On Saturday, Jan. 10 at 3 p.m. we will be holding an informational forum about the proposed Pilgrim Pipeline which is being planned to carry the very volatile and explosive Crude Oil which has been fracked in North Dakota (and transported by rail to Albany), down the New York State Thruway Corridor to New Jersey refineries.
There is ample evidence that pipelines leak, explode and pollute the land, that there is little oversight of present lines, that this pipeline will not replace the barges and trains but will only add another danger to our community. There is little or no benefit such a pipeline presents to our community- only the risks. Much of the crude or refined oil will be slated for export.
Already representatives have been approaching landowners in Saugerties to get the right to survey their lands. No permits have been granted, no right of way granted…yet
Sue Rosenberg
Saugerties
Out with the old
Judith Hansen, superintendent of the Kingston Water Board, is charged with “supplying its inhabitants with pure and wholesome water” and overseeing the maintenance of the critical infrastructure that delivered that water. Regrettably, Hansen’s Water Board has for years engaged in a policy of deferred system maintenance. It’s promoted regressive water rates that reward large users at the expense of average families and failed to engage the community in a comprehensive water conservation program. Tragically, this perfect storm of policy failures has left Kingston with system repairs totaling an estimated $18 million.

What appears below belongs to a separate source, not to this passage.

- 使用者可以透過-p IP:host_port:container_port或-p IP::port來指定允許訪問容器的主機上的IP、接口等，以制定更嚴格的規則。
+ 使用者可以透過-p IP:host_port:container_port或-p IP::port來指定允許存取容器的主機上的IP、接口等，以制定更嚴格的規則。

Incredibly, Hansen now wants to throw the communities of Kingston, Ulster, Woodstock and Saugerties under the bus in order to solve this problem that she and her board created. The plan Hansen and her cronies are selling to the public and our politicians is based on an 85-year-old water “decision,” a 50-year old water study and a multi-billion dollar payday for Niagara. It’s obsolete, misleading and dangerous. Clearly, it’s time for a fresh approach with proven, common sense ideas that reflect a 21st century vision.

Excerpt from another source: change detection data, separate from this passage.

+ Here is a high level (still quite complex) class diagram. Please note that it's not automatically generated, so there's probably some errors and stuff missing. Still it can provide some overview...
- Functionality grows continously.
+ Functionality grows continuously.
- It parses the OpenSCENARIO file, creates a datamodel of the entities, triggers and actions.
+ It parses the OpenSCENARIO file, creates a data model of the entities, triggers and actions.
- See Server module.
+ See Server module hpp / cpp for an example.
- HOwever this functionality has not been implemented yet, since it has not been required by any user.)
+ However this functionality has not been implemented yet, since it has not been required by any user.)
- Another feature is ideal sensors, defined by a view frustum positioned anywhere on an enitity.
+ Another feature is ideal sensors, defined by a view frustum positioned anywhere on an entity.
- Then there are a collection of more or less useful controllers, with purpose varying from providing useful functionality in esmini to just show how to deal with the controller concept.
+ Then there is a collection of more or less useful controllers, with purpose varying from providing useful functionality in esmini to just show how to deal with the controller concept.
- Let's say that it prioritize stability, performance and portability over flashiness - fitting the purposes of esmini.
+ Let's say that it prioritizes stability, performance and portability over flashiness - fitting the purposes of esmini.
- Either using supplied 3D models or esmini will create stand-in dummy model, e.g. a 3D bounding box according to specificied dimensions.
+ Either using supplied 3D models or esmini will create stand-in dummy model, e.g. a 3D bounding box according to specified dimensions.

Let’s start by rewriting the Water Board’s upside-down rate schedule which, by charging successively lower rates for greater usage, actually discourages conservation and encourages water waste. Consider that the average Kingston family that uses less than 3,000 gallons per month pays almost 40 times the unit rate that large users like Niagara would pay for its 52 million gallons: $40.13 vs. $1.33!

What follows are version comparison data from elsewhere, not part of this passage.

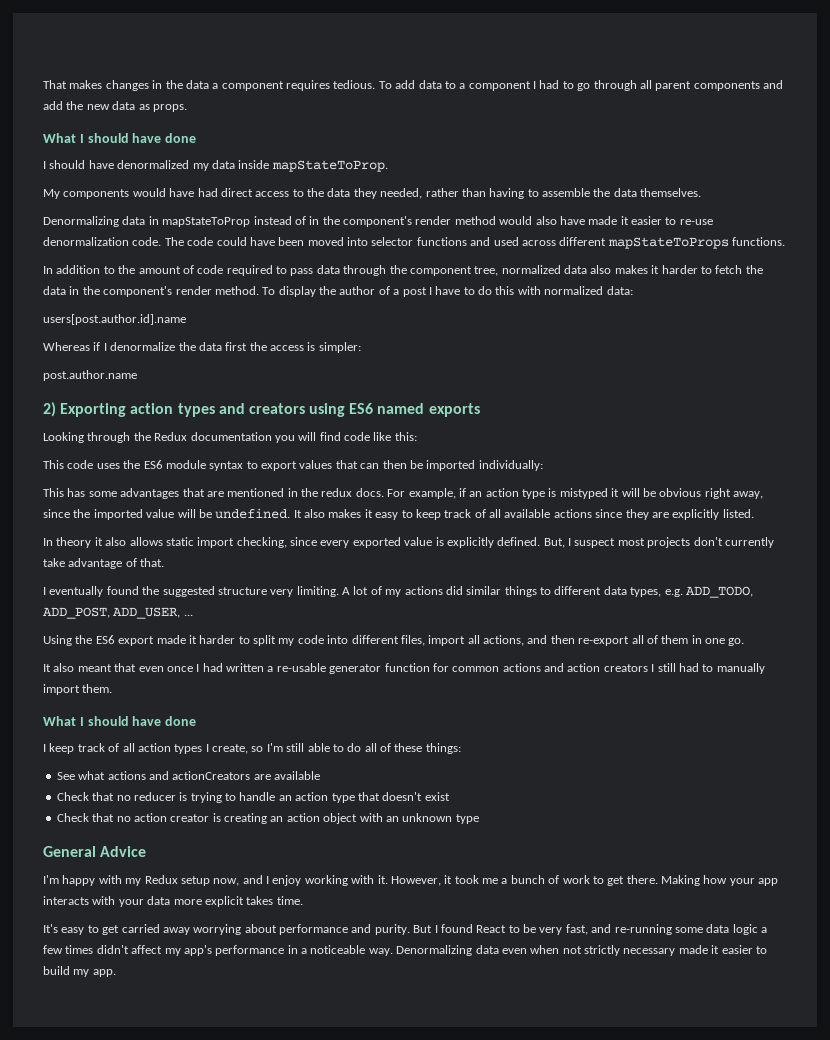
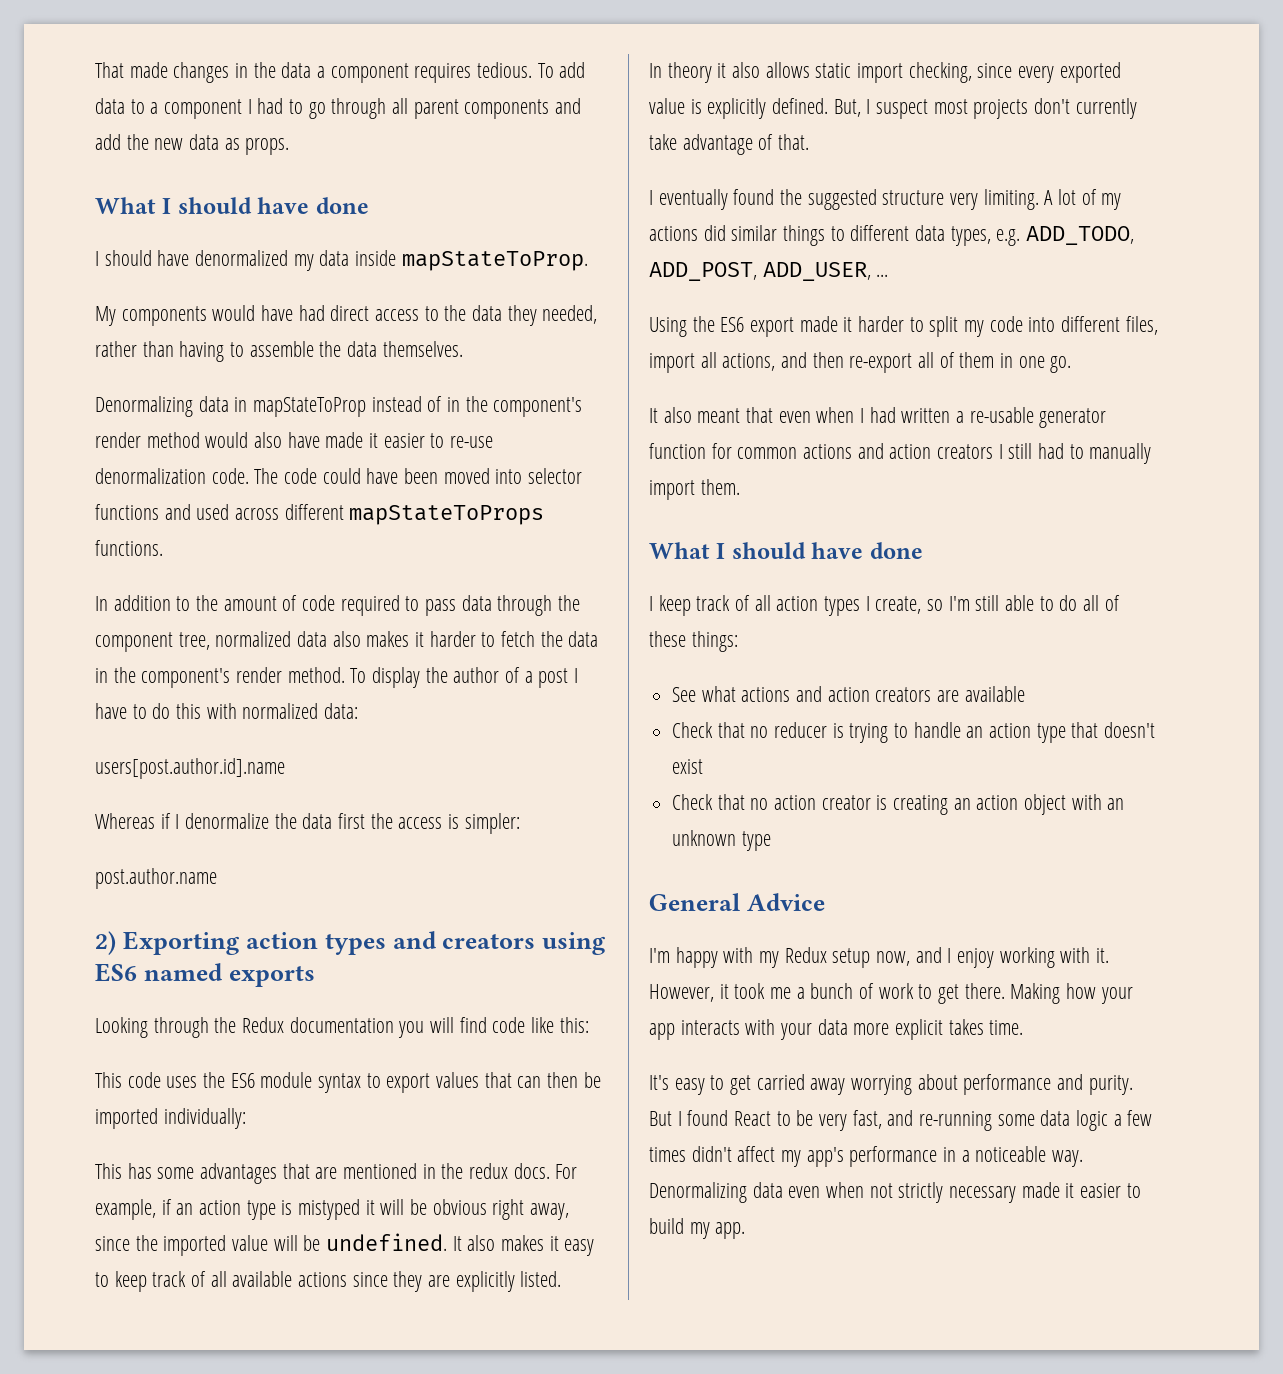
- That makes changes in the data a component requires tedious.
+ That made changes in the data a component requires tedious.
- It also meant that even once I had written a re-usable generator function for common actions and action creators I still had to manually import them.
+ It also meant that even when I had written a re-usable generator function for common actions and action creators I still had to manually import them.
- See what actions and actionCreators are available
+ See what actions and action creators are available

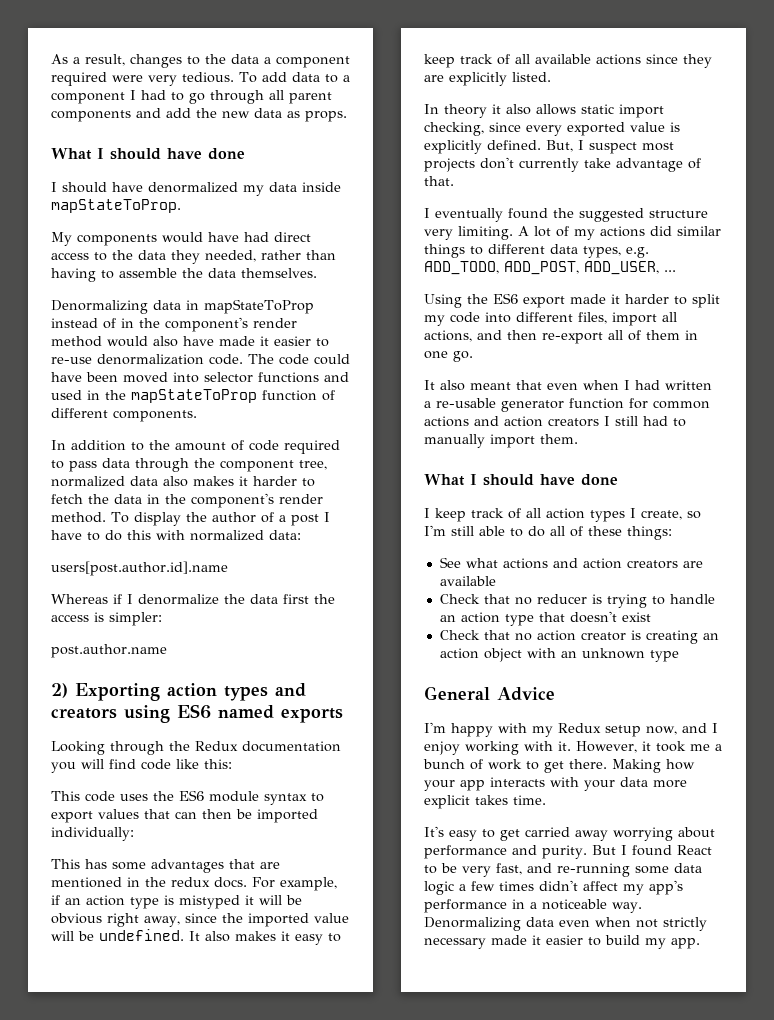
- That made changes in the data a component requires tedious.
+ As a result, changes to the data a component required were very tedious.
- The code could have been moved into selector functions and used across different mapStateToProps functions.
+ The code could have been moved into selector functions and used in the mapStateToProp function of different components.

By augmenting a revised Water Rate schedule with enhanced water conservation measures as a serious water management strategy, we could eliminate the need for Hansen’s drastic plan to sell 30 percent of our municipal water to a single corporate customer that would pay rock-bottom water prices and compete, by whatever means necessary, with local citizens and businesses for what would have ipso facto become a scarce resource.
It’s 2015, out with the old and in with the new. We can’t let Ms. Hansen and her Water Board put us in harm’s way any longer.